Bemessungsgrundlage bei geltend gemachtem Pflichtteilsanspruch

Entscheidungstext

Berufungsentscheidung

Der Unabhängige Finanzsenat hat über die Berufung der Bw., vertreten durch Notar, vom gegen den Bescheid des Finanzamtes Klagenfurt vom betreffend Erbschaftssteuer

entschieden:

Die Berufung wird als unbegründet abgewiesen.

Der angefochtene Bescheid wird abgeändert und die Erbschaftssteuer, ausgehend von einer Bemessungsgrundlage in Höhe von € 66.342,00, festgesetzt mit € 3.317,10. Bisher war vorgeschrieben € 3.390,00.

Entscheidungsgründe

Der 2006 verstorbene Max.Mustermann hatte in seiner gültigen letztwilligen Erklärung seine Gattin zur alleinigen Erbin seines gesamten Vermögens bestimmt.

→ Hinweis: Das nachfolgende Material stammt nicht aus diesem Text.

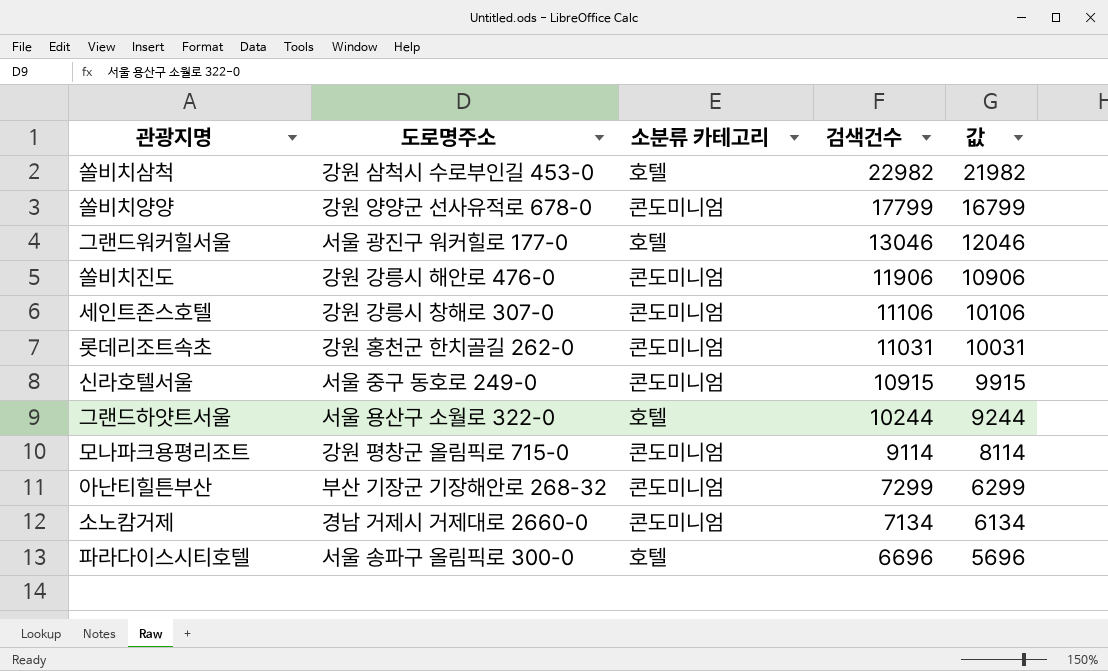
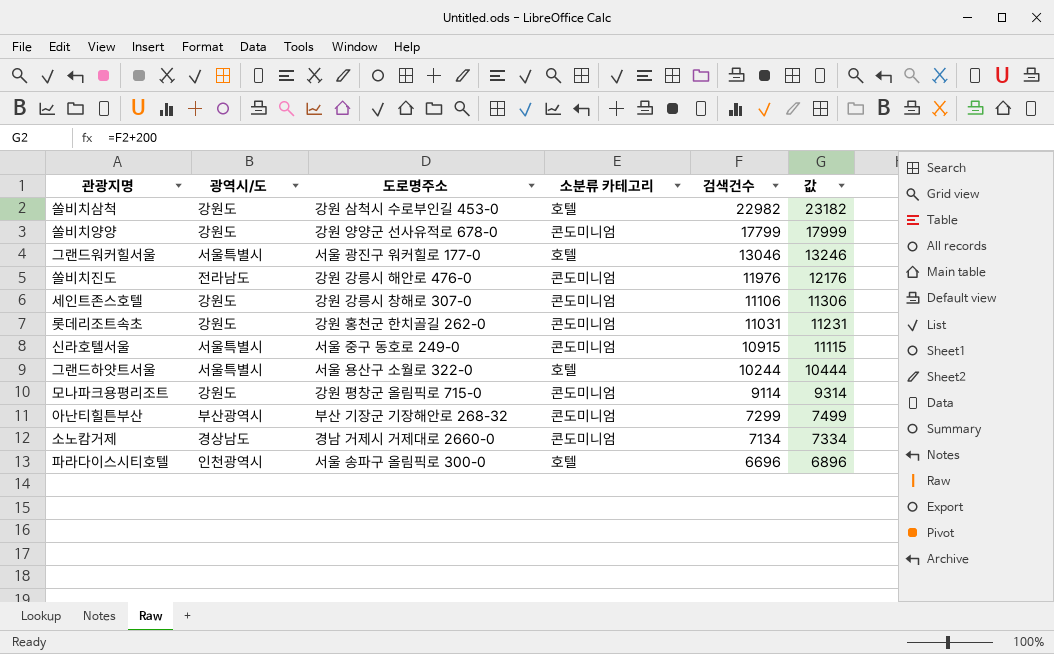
column 광역시/도 | position: none -> 2
column 값 | formula: [검색건수] - 1000 -> [검색건수] + 200
쏠비치진도 | 검색건수: 11906 -> 11976

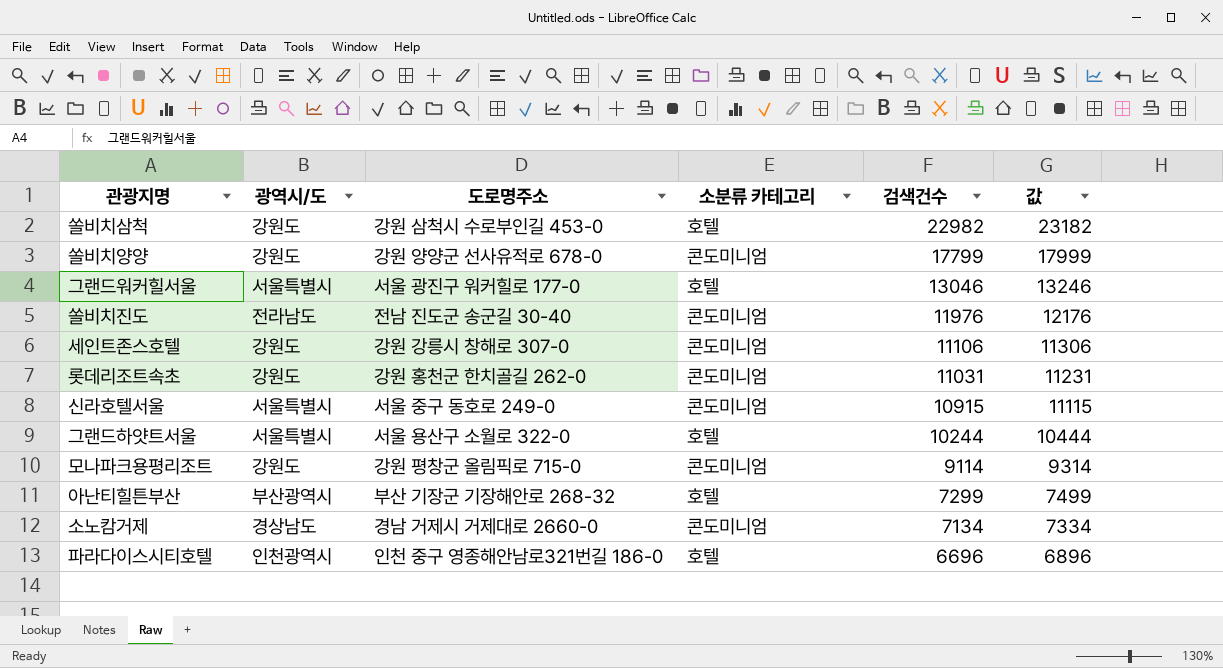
쏠비치진도 | 도로명주소: 강원 강릉시 해안로 476-0 -> 전남 진도군 송군길 30-40
아난티힐튼부산 | 소분류 카테고리: 콘도미니엄 -> 호텔
파라다이스시티호텔 | 도로명주소: 서울 송파구 올림픽로 300-0 -> 인천 중구 영종해안남로321번길 186-0

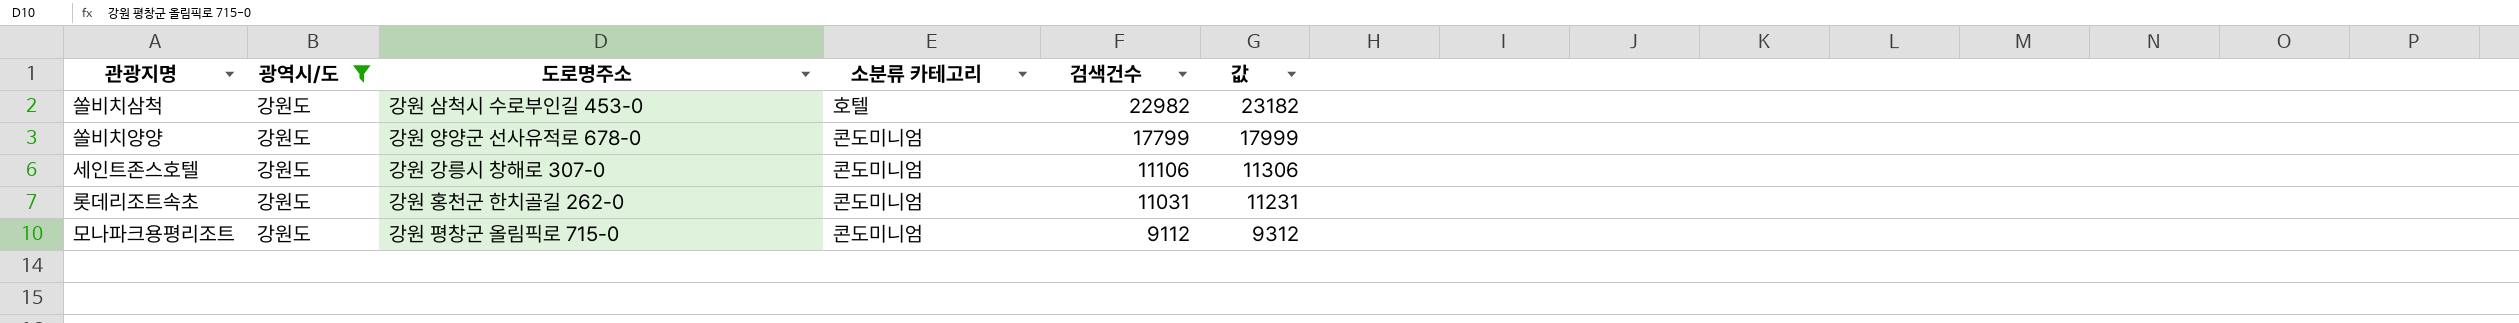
filter: none -> 광역시/도 = 강원도
모나파크용평리조트 | 검색건수: 9114 -> 9112
모나파크용평리조트 | 값: 9314 -> 9312

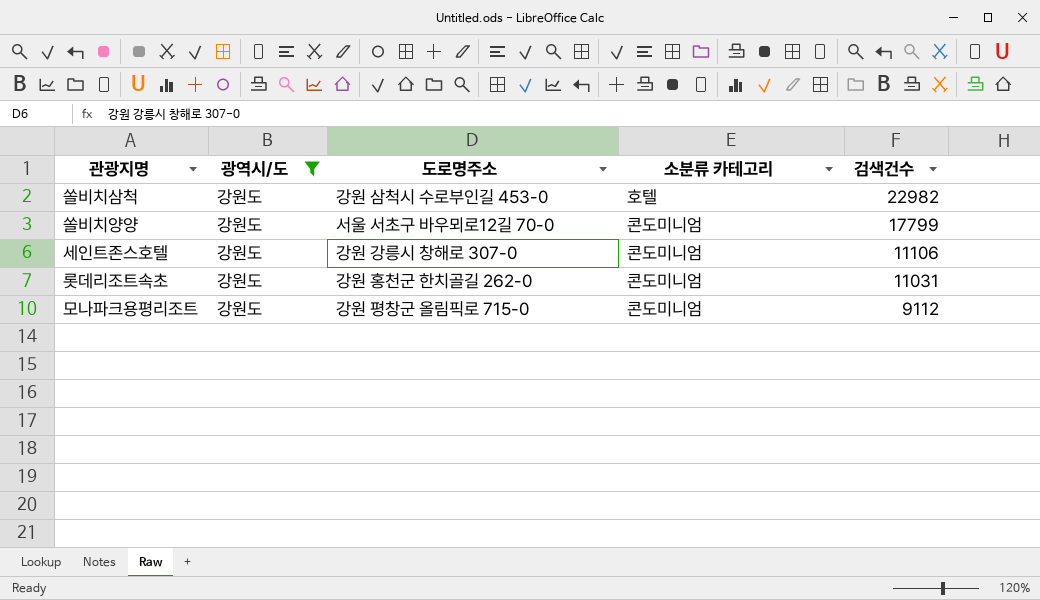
column 값 | formula: [검색건수] + 200 -> none
쏠비치양양 | 도로명주소: 강원 양양군 선사유적로 678-0 -> 서울 서초구 바우뫼로12길 70-0

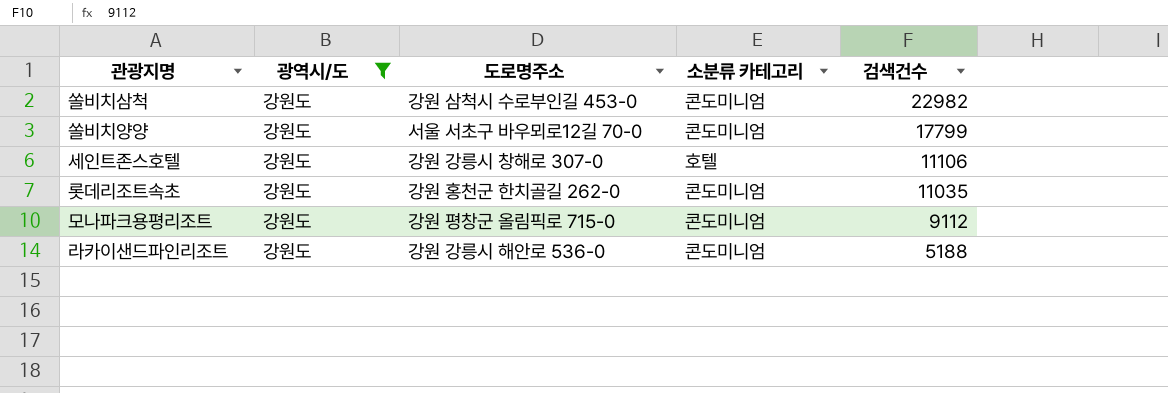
쏠비치삼척 | 소분류 카테고리: 호텔 -> 콘도미니엄
세인트존스호텔 | 소분류 카테고리: 콘도미니엄 -> 호텔
롯데리조트속초 | 검색건수: 11031 -> 11035
row 라카이샌드파인리조트: none -> 강원도 | 강원 강릉시 해안로 536-0 | 콘도미니엄 | 5188

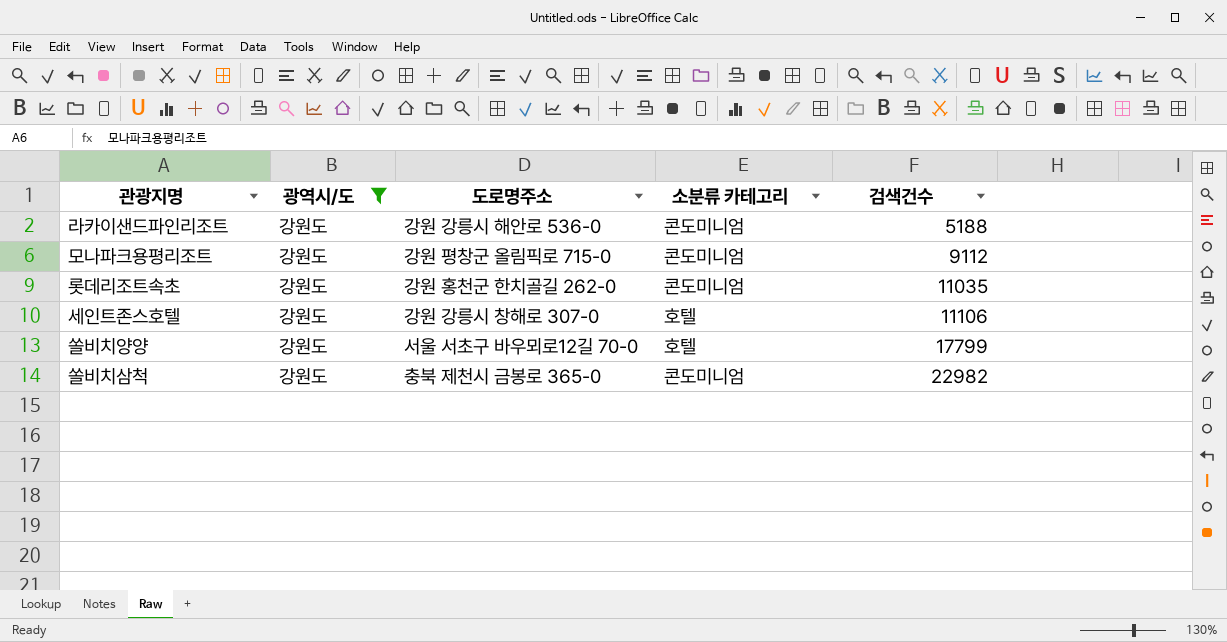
row order: 검색건수 descending -> 검색건수 ascending
쏠비치양양 | 소분류 카테고리: 콘도미니엄 -> 호텔
쏠비치삼척 | 도로명주소: 강원 삼척시 수로부인길 453-0 -> 충북 제천시 금봉로 365-0

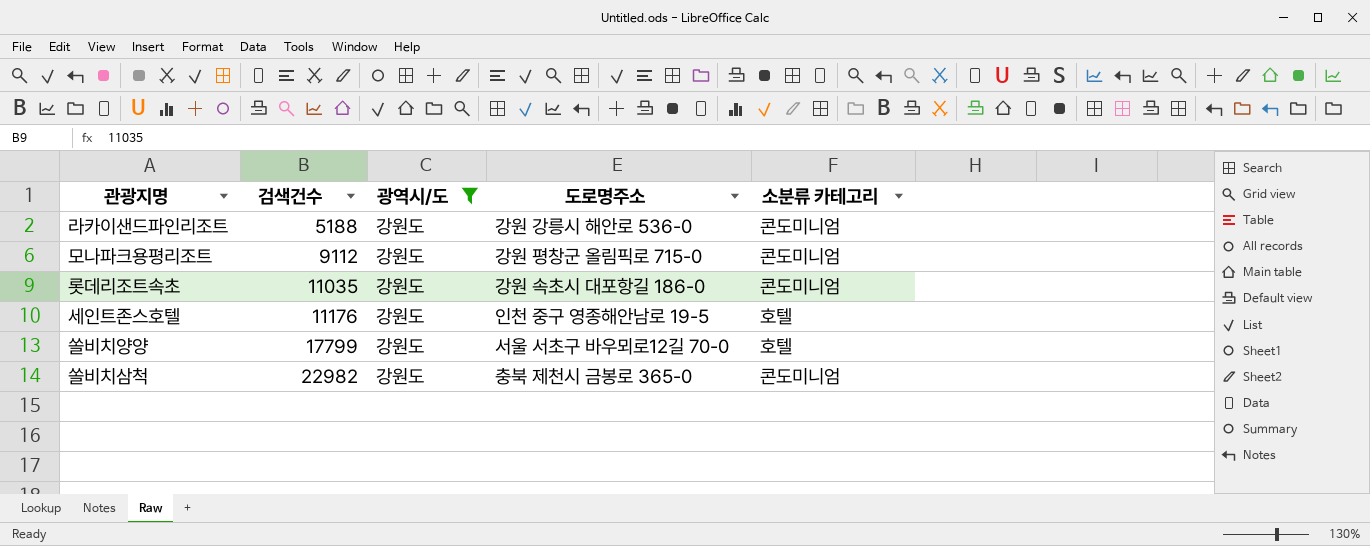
column 검색건수 | position: 5 -> 2
롯데리조트속초 | 도로명주소: 강원 홍천군 한치골길 262-0 -> 강원 속초시 대포항길 186-0
세인트존스호텔 | 검색건수: 11106 -> 11176
세인트존스호텔 | 도로명주소: 강원 강릉시 창해로 307-0 -> 인천 중구 영종해안남로 19-5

Die gemeinsamen Töchter der beiden, die Berufungswerberin (in der Folge auch bloß: Bw.) und deren Schwester, hatte der Erblasser nicht erwähnt.

Die erblasserische Witwe gab im Verlassenschaftsverfahren zum gesamten Nachlass eine unbedingte Erbantrittserklärung ab. Im hinterlassenen Vermögen befanden sich zwar einige Liegenschaften, abgesehen von einem Giralgeld in Höhe von ca. € 1.500,00 jedoch kein weiteres Geldvermögen mehr. Die Töchter machten ihre Pflichtteilsansprüche geltend.

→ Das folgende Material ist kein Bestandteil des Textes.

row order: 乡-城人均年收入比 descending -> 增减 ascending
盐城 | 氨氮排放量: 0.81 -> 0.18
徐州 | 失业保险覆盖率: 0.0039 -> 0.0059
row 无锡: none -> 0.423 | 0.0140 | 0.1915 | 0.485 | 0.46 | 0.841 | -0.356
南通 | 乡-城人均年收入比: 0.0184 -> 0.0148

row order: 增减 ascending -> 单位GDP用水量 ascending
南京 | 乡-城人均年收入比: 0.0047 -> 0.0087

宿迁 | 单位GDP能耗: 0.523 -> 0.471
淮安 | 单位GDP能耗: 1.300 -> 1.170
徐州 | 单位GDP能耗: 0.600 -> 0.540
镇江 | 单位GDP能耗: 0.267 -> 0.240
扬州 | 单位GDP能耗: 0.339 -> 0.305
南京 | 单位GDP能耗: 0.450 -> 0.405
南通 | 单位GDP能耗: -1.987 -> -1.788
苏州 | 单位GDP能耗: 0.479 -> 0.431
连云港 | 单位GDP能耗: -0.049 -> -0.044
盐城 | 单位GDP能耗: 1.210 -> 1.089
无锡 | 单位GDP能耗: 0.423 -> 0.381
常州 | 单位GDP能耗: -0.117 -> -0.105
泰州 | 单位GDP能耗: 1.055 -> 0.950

Im gleichzeitig getroffenen Pflichtteilsübereinkommen waren die Ansprüche der Töchter mit jeweils € 70.000,00 bewertet und deren Abgeltung gesonderten Urkunden vorbehalten worden.

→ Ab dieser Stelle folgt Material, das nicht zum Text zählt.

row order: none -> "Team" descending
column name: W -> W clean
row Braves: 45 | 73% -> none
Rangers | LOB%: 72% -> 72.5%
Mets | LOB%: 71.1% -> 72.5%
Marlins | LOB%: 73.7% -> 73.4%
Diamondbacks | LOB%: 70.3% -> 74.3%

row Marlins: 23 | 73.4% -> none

Aus dem erstatteten Vermögensbekenntnis ist erweislich, dass bei der Mutter der Bw. die Steuerfreiheit für das ihr zugekommene endbesteuerte Vermögen - Giralgeld in Höhe von rd. € 1.500,00 - erbschaftssteuerlich nicht zum Tragen kommen könnte, da die Passiva - insbesondere die Pflichtteilsansprüche - die Aktiva weit über den genannten Betrag hinaus überstiegen hatten.

Der Nachlass war dann antragsgemäß der Mutter als Alleinerbin eingeantwortet worden.

Bereits mit Kaufvertrag vom hatte die Bw. von einer dritten Person eine Eigentumswohnung um einen Kaufpreis von € 110.000,00 erworben. Für diesen Ankauf war der Bw. schon vorweg von ihrer alleinerbenden Mutter der dann mit € 70.000,00 festgelegte Pflichtteilsbetrag zur Verfügung gestellt worden.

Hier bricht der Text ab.